+++ The input

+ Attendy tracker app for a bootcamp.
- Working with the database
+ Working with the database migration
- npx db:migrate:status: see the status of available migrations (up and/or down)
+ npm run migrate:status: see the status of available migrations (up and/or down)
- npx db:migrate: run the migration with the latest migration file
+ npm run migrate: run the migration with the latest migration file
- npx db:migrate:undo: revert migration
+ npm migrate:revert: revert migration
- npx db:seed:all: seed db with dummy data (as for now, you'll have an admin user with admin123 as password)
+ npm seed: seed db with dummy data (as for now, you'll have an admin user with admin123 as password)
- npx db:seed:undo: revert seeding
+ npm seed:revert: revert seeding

++++++

▶ _Exercise directions_
Nothing should appear in the answer except the lines from the one containing "- npx db:seed:undo: revert seeding" to the end of the data above, reproduced exactly.

▶ _Finished task_
- npx db:seed:undo: revert seeding
+ npm seed:revert: revert seeding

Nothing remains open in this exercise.